_Directions for this task:_ In the entries below, spot each line with the word "weight" and copy it.

_Source information:_

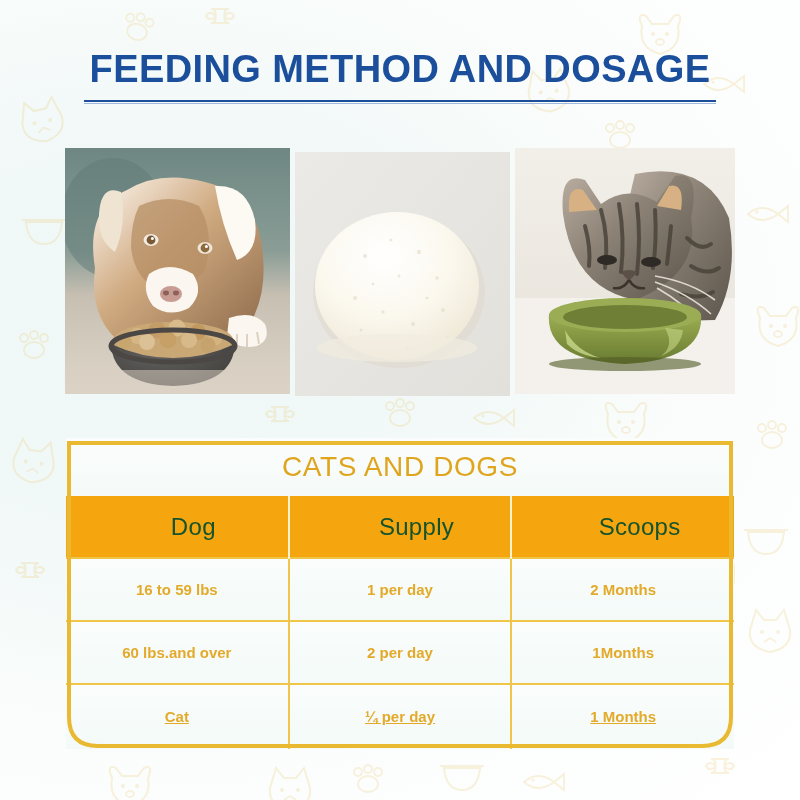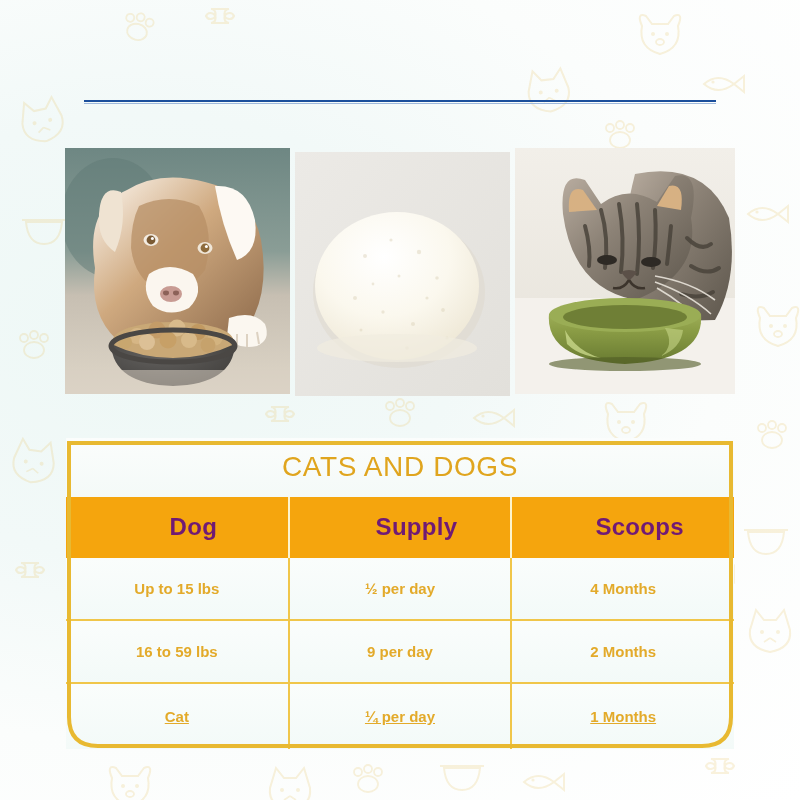--- a/index.html
+++ b/index.html
@@ -121,23 +121,23 @@
   .cell-title {
     height: 50px;
     font-size: 28px;
     color: #e0a51e;
     letter-spacing: 0.6px;
     background: linear-gradient(180deg,#fbfdfc 0%, #f4faf8 100%);
   }
   .cell-head {
     height: 52px;
     background: #f5a50d;
-    color: #701a75;
+    color: #14532d;
     font-size: 24px;
-    font-weight: bold;
+    font-weight: normal;
     letter-spacing: 0.3px;
     border-left: 2px solid #fdf4cf;
     padding-left: 34px;
   }
   .cell-head:first-child { border-left: none; }
 
   .cell-body {
     height: 52px;
     font-size: 15px;
     font-weight: bold;
@@ -221,20 +221,23 @@
         <use href="#doodle-bowl" x="440" y="756"></use>
         <use href="#doodle-fish" x="520" y="768"></use>
         <use href="#doodle-dog" x="100" y="760"></use>
         <use href="#doodle-bone" x="700" y="756"></use>
         <use href="#doodle-paw" x="600" y="120"></use>
         <use href="#doodle-cat" x="520" y="60" transform="rotate(-6 545 85)"></use>
       </g>
     </svg>
   </div>
 
+  <div class="title-block">
+    <span class="title-text">FEEDING METHOD AND DOSAGE</span>
+  </div>
   <div class="title-rule"></div>
   <div class="title-rule-soft"></div>
 
   <div class="photos">
 
     <div class="photo dog">
       <svg viewBox="0 0 225 246" xmlns="http://www.w3.org/2000/svg">
         <defs>
           <linearGradient id="dogbg" x1="0" y1="0" x2="0" y2="1">
             <stop offset="0%" stop-color="#6e8783"></stop>
@@ -405,29 +408,29 @@
       <tbody>
         <tr>
           <td class="cell-title" colspan="3">CATS AND DOGS</td>
         </tr>
         <tr>
           <td class="cell-head">Dog</td>
           <td class="cell-head">Supply</td>
           <td class="cell-head">Scoops</td>
         </tr>
 
-        <tr class="row-first">
-          <td class="cell-body first-col">Up to 15 lbs</td>
-          <td class="cell-body">½ per day</td>
-          <td class="cell-body">4 Months</td>
+        <tr>
+          <td class="cell-body first-col">16 to 59 lbs</td>
+          <td class="cell-body">1 per day</td>
+          <td class="cell-body">2 Months</td>
         </tr>
         <tr>
-          <td class="cell-body first-col">16 to 59 lbs</td>
-          <td class="cell-body">9 per day</td>
-          <td class="cell-body">2 Months</td>
+          <td class="cell-body first-col">60 lbs.and over</td>
+          <td class="cell-body">2 per day</td>
+          <td class="cell-body">1Months</td>
         </tr>
         <tr>
           <td class="cell-body first-col last-row">Cat</td>
           <td class="cell-body last-row">¼ per day</td>
           <td class="cell-body last-row">1 Months</td>
         </tr>
       </tbody>
     </table>
 
     <div class="frame">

_Task solution:_
-    font-weight: bold;
+    font-weight: normal;
     font-weight: bold;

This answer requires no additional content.